The main issue here is that you're using getElementById to query #color

const box = document.getElementById("color");

Since getElementById only returns one element (but you have two in your DOM) and the style only applies to one element. That's why you're seeing only one element is randomly moving and the other just stay in the same place.

A side note here, id should be unique in a DOM.

You're in fact using the correct API for the job in the showhide function

var x = document.querySelectorAll("#color");

The fix:

To fix this, you need to query all images by their classname (as suggested in the side note, don't use id for the job)
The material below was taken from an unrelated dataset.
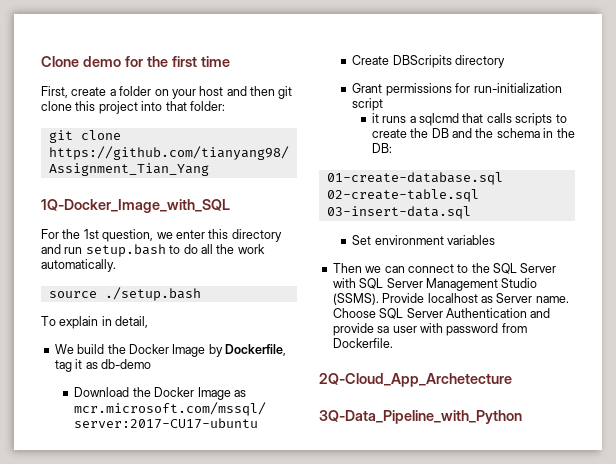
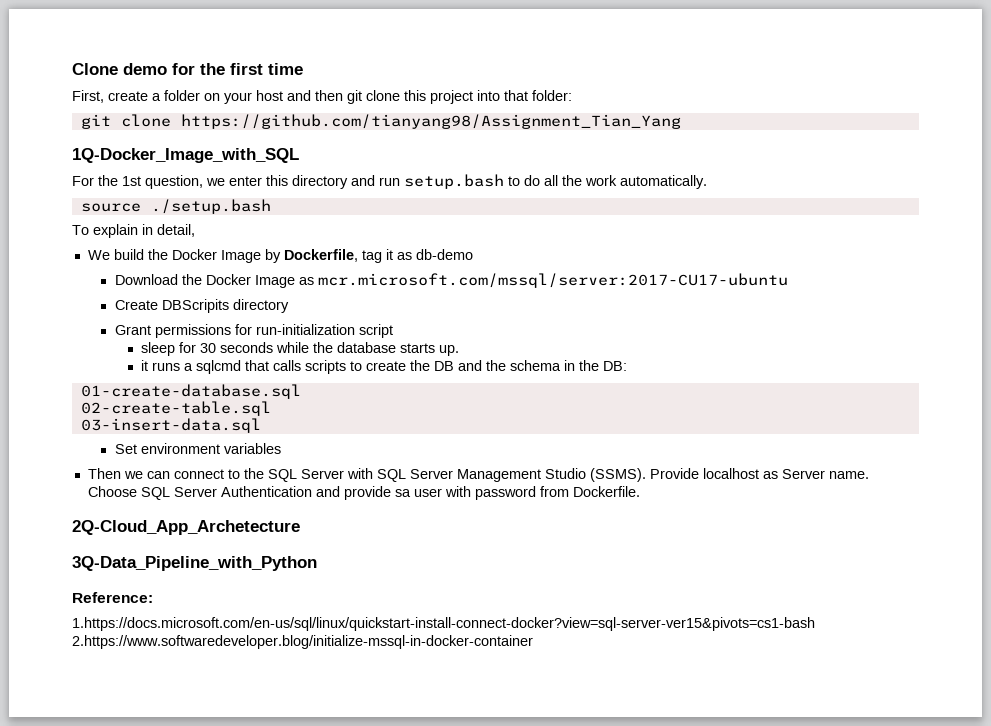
(384, 104) none -> [141,342,460,356] // sleep for 30 seconds while the database starts up.
(522, 417) none -> [72,592,153,603] [72,617,815,631] [72,635,533,649] // Reference: // 1.https://docs.microsoft.com/en-us/sql/linux/quickstart-install-connect-docker?view=sql-server-ver15&pivots=cs1-bash 2.https://www.softwaredeveloper.blog/initialize-mssql-in-docker-container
const boxes = document.querySelectorAll(".random");

Now we have a node list, as you do in the showhide function, we need to loop thru it, I'm not using a for loop here, instead, a forEach loop, it's just more terser and a modern addition to the JS

// Since boxes are not array, we need to covert it to array so we can use that handy `.forEach` here:
Array.from(boxes).forEach(box => {
  box.style.top = Math.floor((Math.random() * height) + 1) + "px";
  box.style.right = Math.floor((Math.random() * width) + 1) + "px";
})

Now, this should fix your issue. See the complete code below.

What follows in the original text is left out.